(Dataset records)
▽
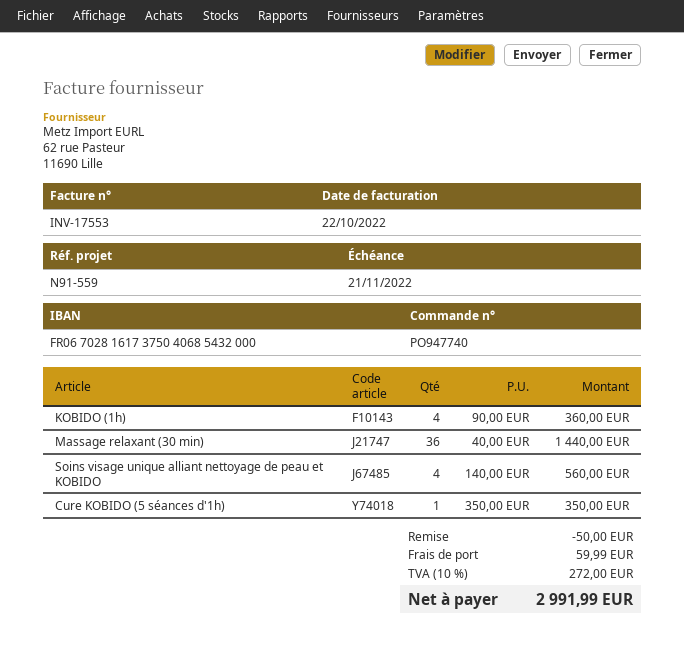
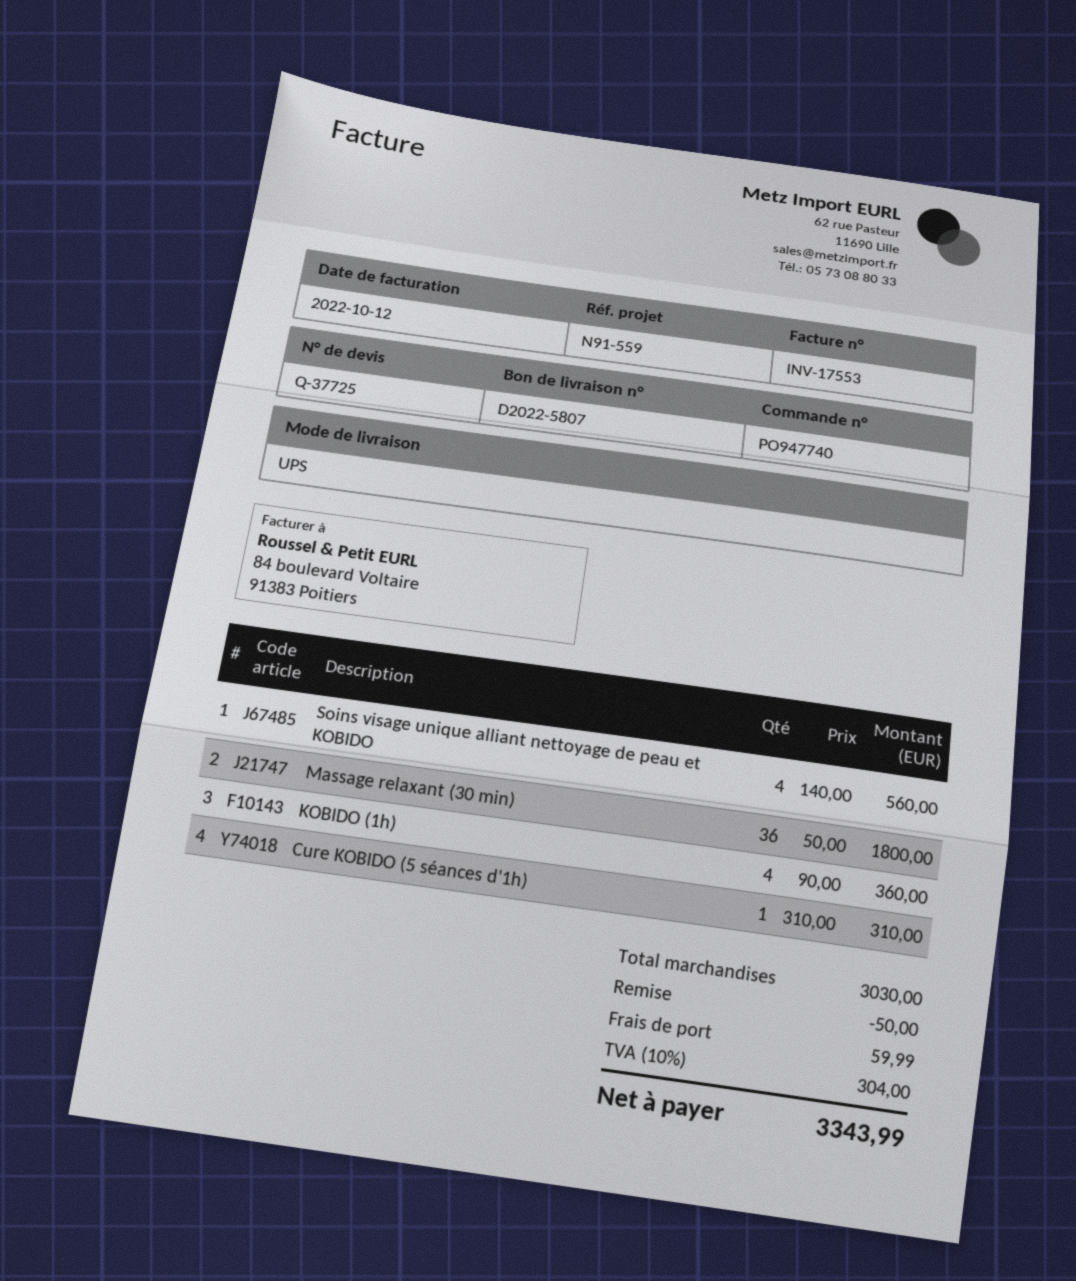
invoice date: 2022-10-22 -> 2022-10-12
Massage relaxant (30 min): 36 x 40.00 = 1440.00 -> 36 x 50.00 = 1800.00
Cure KOBIDO (5 séances d'1h): 1 x 350.00 = 350.00 -> 1 x 310.00 = 310.00
tax: 10% = 272.00 -> 10% = 304.00
total: 2991.99 -> 3343.99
△
Work request: Write out each line exactly, starting with the line that contains "Cure KOBIDO (5" and stopping after the last line of the data.

Result:
Cure KOBIDO (5 séances d'1h): 1 x 350.00 = 350.00 -> 1 x 310.00 = 310.00
tax: 10% = 272.00 -> 10% = 304.00
total: 2991.99 -> 3343.99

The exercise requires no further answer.